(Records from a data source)
= = = =
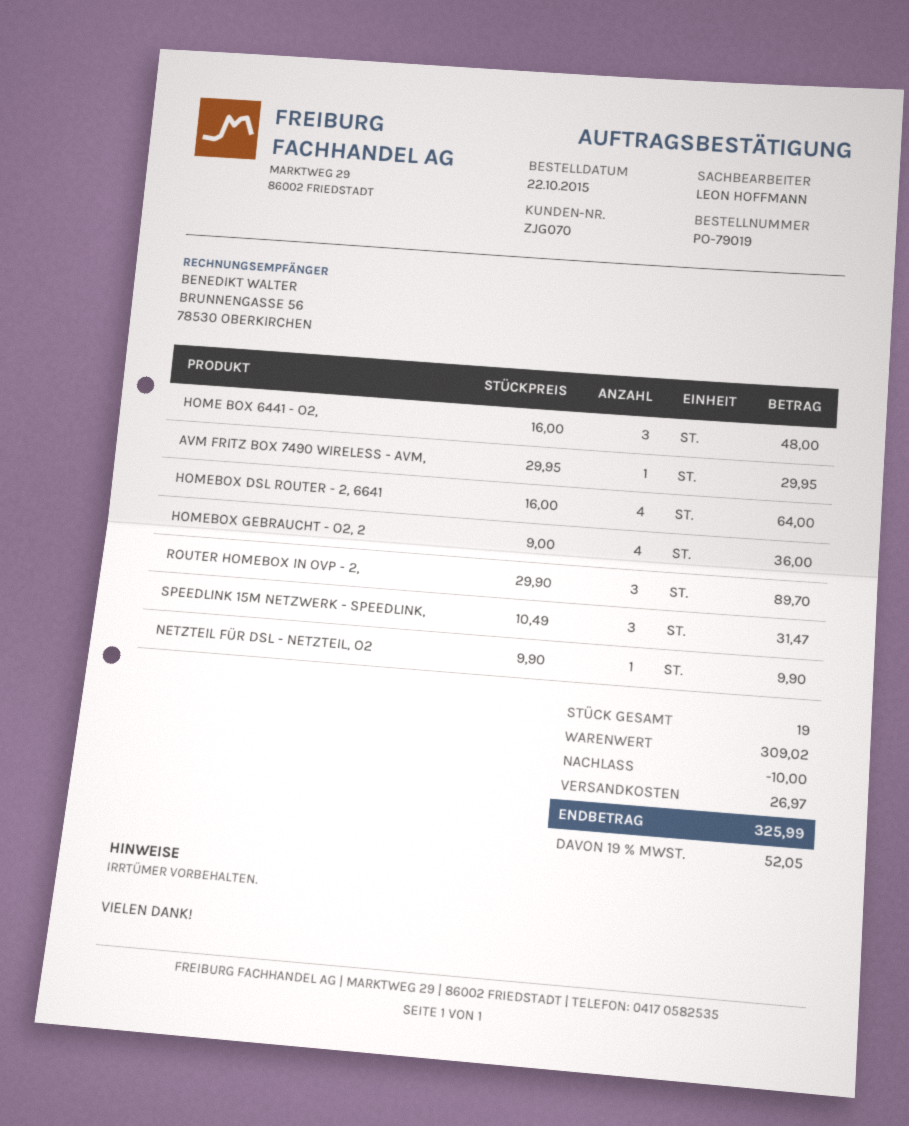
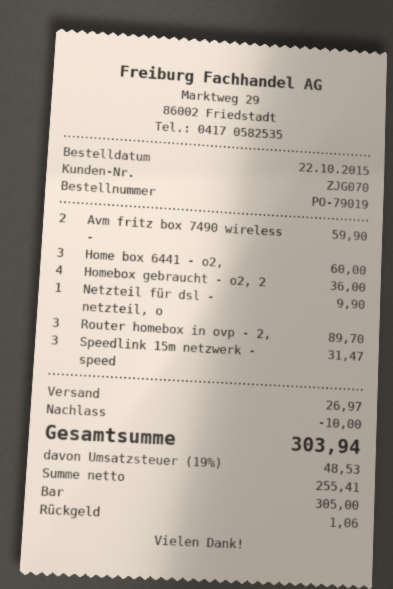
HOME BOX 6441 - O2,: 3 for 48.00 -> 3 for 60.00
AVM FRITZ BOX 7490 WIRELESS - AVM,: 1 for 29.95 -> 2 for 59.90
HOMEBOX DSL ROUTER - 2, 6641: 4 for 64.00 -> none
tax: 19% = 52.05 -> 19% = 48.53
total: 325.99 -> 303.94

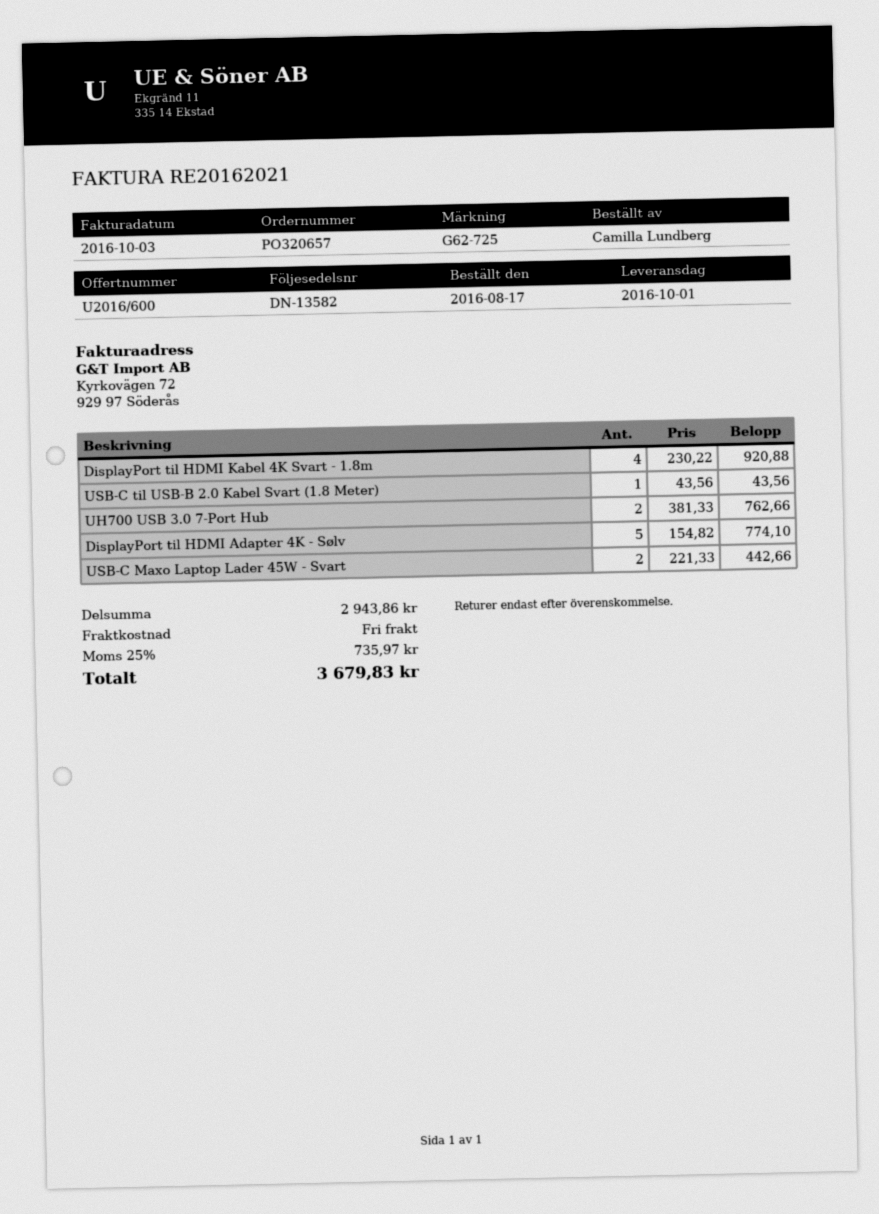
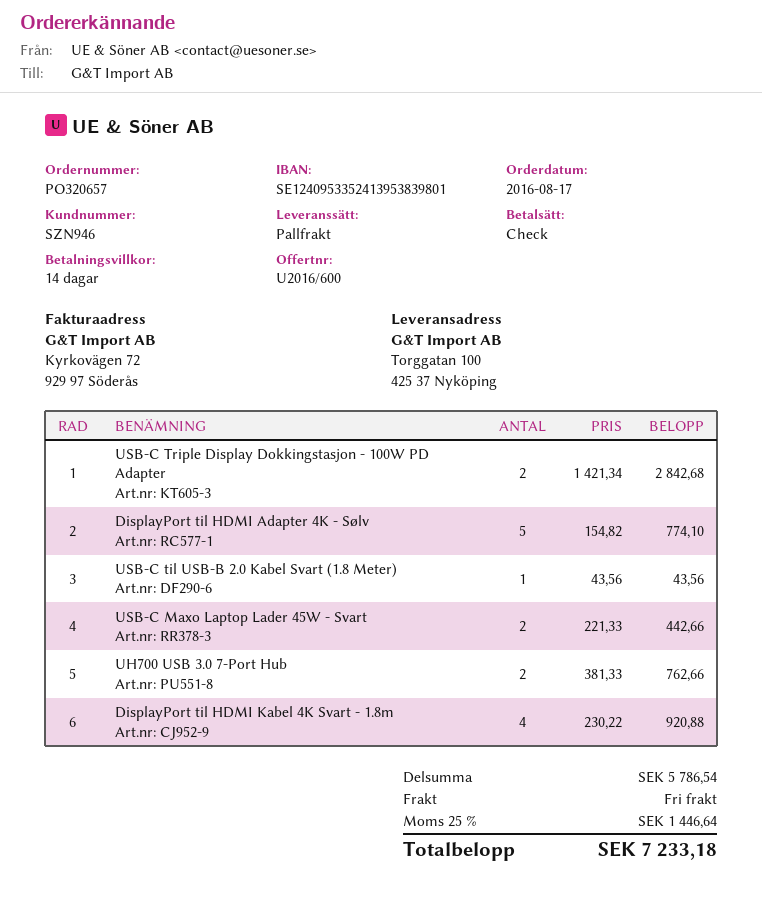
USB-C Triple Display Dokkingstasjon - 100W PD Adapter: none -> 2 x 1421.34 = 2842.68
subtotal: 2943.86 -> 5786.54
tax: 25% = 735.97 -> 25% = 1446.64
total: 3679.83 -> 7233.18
= = = =
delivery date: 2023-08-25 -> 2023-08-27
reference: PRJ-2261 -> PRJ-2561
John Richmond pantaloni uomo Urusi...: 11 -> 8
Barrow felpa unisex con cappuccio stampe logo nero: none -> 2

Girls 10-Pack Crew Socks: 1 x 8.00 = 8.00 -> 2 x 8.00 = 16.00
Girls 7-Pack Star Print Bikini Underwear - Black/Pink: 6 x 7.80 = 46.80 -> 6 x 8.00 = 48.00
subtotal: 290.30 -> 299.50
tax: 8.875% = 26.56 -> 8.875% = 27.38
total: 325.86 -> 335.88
= = = =
- Brief -
Could you report how many lines in the data above include the word "Pack"? Give the number and nothing more.

- Written answer -
2